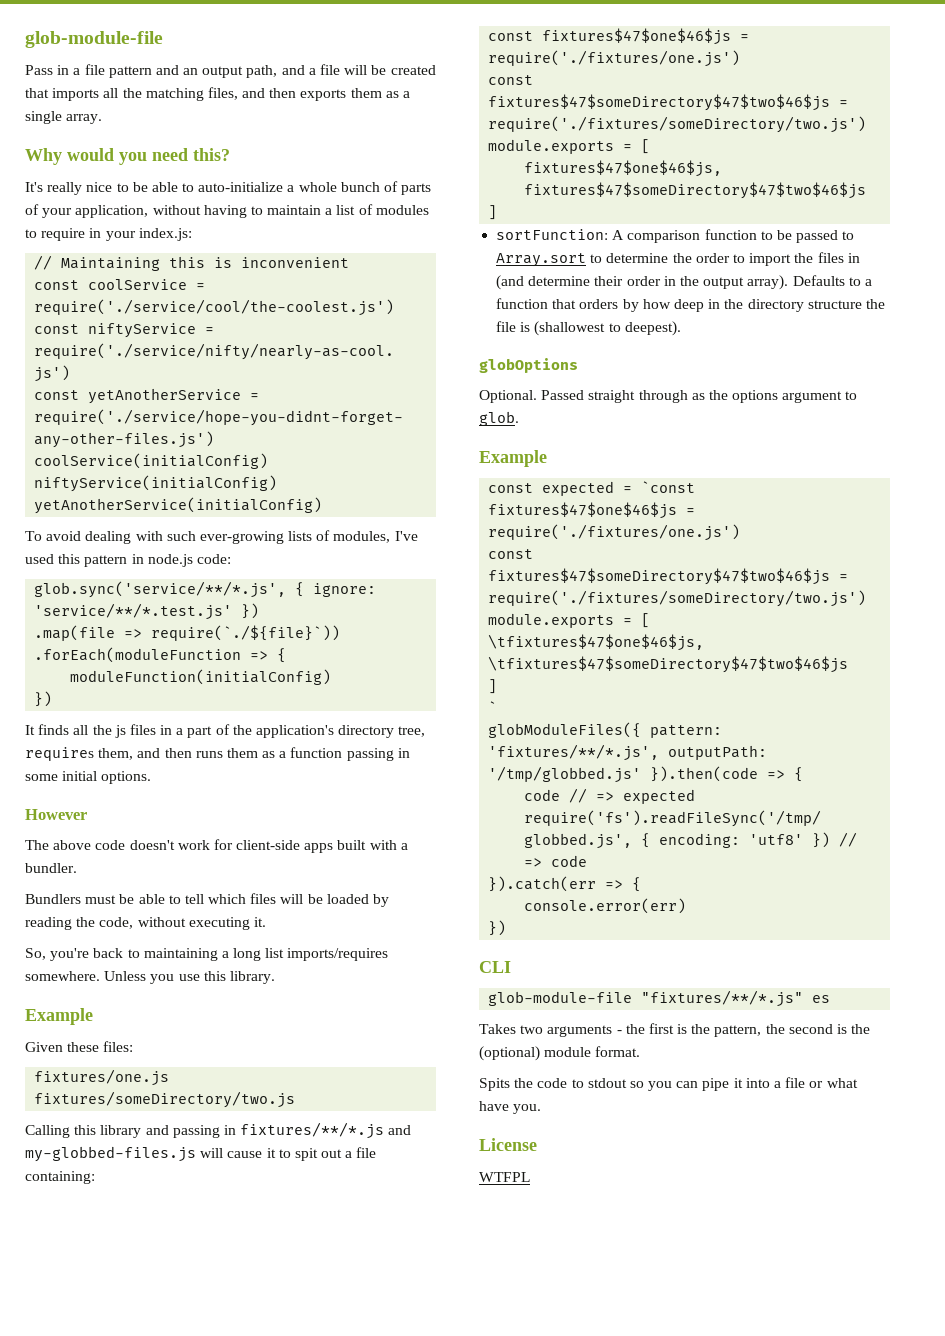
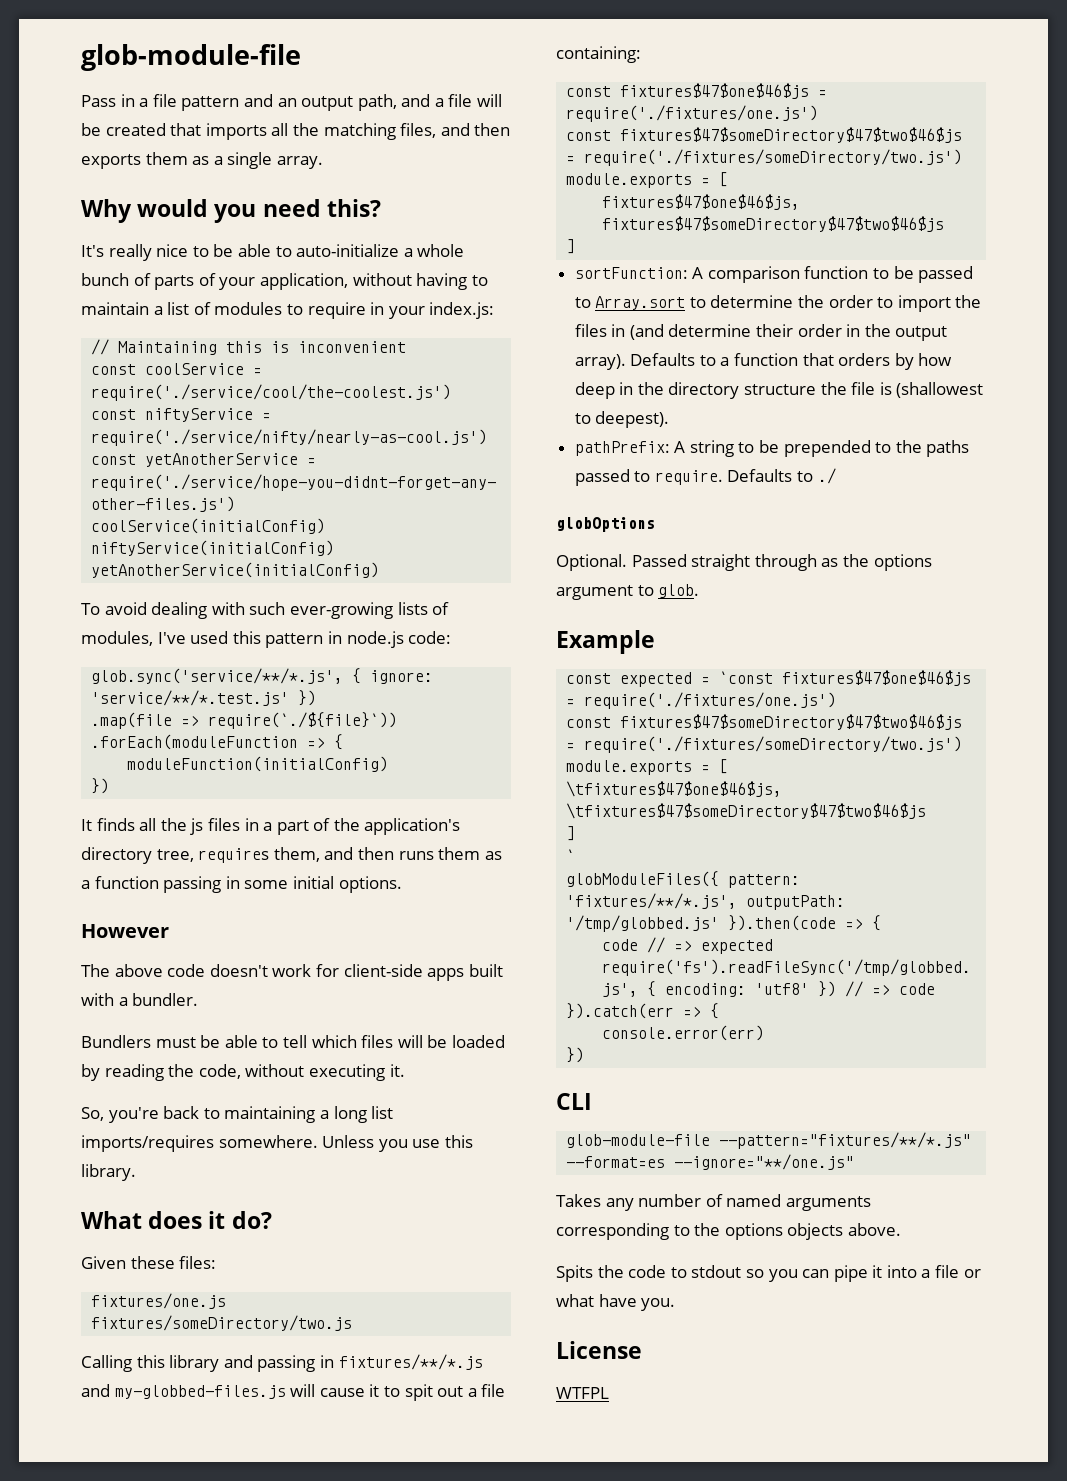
[25,1008,93,1025] Example -> [81,1211,272,1229] What does it do?
(681, 328) none -> [574,440,970,457] [574,468,836,486] // pathPrefix: A string to be prepended to the paths passed to require. Defaults to ./
[641,990,831,1007] [479,1023,871,1037] [479,1046,641,1061] "fixtures/**/*.js" es // Takes two arguments - the first is the pattern, the second is the (optional) module format. -> [719,1132,972,1149] [566,1154,855,1170] [556,1194,871,1211] [556,1223,901,1240] --pattern="fixtures/**/*.js" --format=es --ignore="**/one.js" // Takes any number of named arguments corresponding to the options objects above.

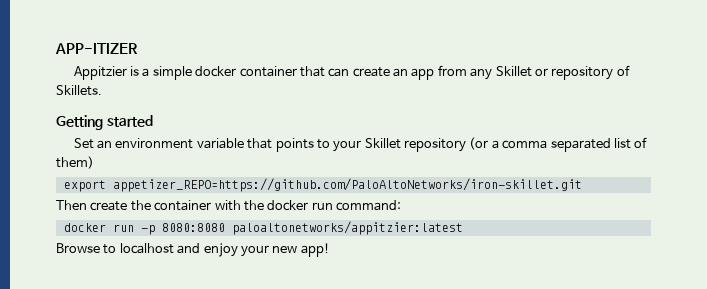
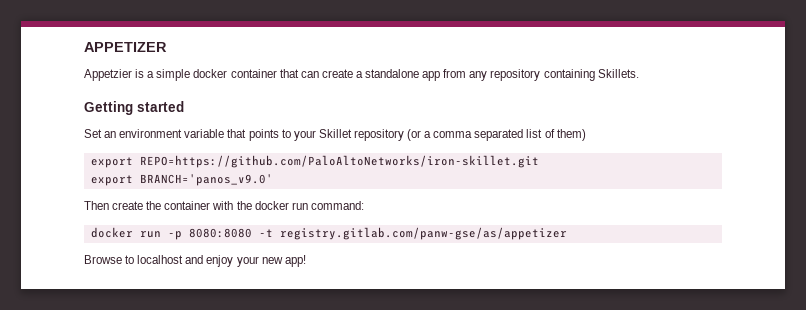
[55,43,138,54] [73,66,127,80] APP-ITIZER // Appitzier -> [84,42,167,52] [84,69,132,81] APPETIZER // Appetzier
[393,68,409,77] an -> [355,69,420,78] a standalone
[495,65,630,80] Skillet or repository of -> [490,69,595,81] repository containing
[112,178,582,192] appetizer_REPO=https://github.com/PaloAltoNetworks/iron-skillet.git -> [139,155,539,168] [90,174,273,186] REPO=https://github.com/PaloAltoNetworks/iron-skillet.git // export BRANCH='panos_v9.0'
[231,221,463,235] paloaltonetworks/appitzier:latest -> [258,227,567,240] -t registry.gitlab.com/panw-gse/as/appetizer

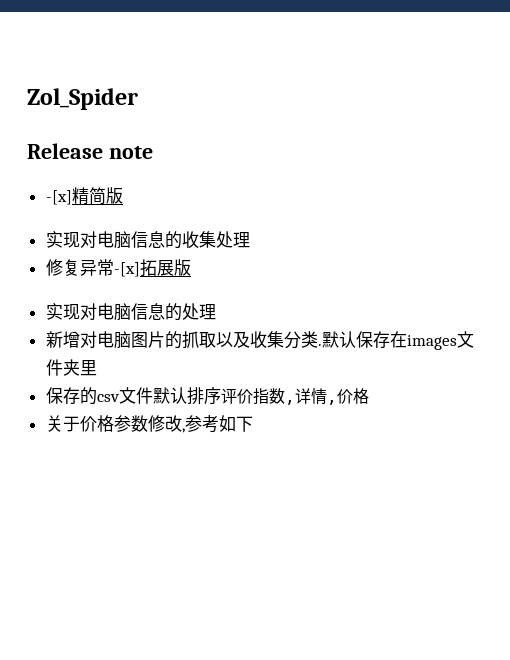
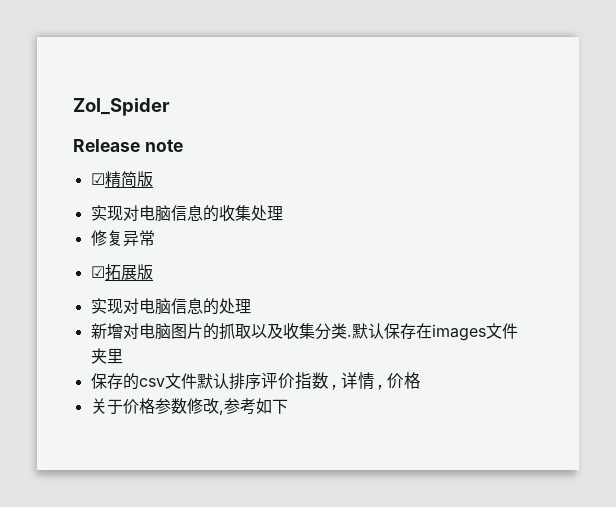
[45,190,72,205] -[x] -> [90,173,105,185] ☑
[113,262,140,277] -[x] -> [90,266,105,278] // ☑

**Exercise description**
Each record above goes into the copy word for word; the pictures do not.

**Output**
[25,1008,93,1025] Example -> [81,1211,272,1229] What does it do?
(681, 328) none -> [574,440,970,457] [574,468,836,486] // pathPrefix: A string to be prepended to the paths passed to require. Defaults to ./
[641,990,831,1007] [479,1023,871,1037] [479,1046,641,1061] "fixtures/**/*.js" es // Takes two arguments - the first is the pattern, the second is the (optional) module format. -> [719,1132,972,1149] [566,1154,855,1170] [556,1194,871,1211] [556,1223,901,1240] --pattern="fixtures/**/*.js" --format=es --ignore="**/one.js" // Takes any number of named arguments corresponding to the options objects above.

[55,43,138,54] [73,66,127,80] APP-ITIZER // Appitzier -> [84,42,167,52] [84,69,132,81] APPETIZER // Appetzier
[393,68,409,77] an -> [355,69,420,78] a standalone
[495,65,630,80] Skillet or repository of -> [490,69,595,81] repository containing
[112,178,582,192] appetizer_REPO=https://github.com/PaloAltoNetworks/iron-skillet.git -> [139,155,539,168] [90,174,273,186] REPO=https://github.com/PaloAltoNetworks/iron-skillet.git // export BRANCH='panos_v9.0'
[231,221,463,235] paloaltonetworks/appitzier:latest -> [258,227,567,240] -t registry.gitlab.com/panw-gse/as/appetizer

[45,190,72,205] -[x] -> [90,173,105,185] ☑
[113,262,140,277] -[x] -> [90,266,105,278] // ☑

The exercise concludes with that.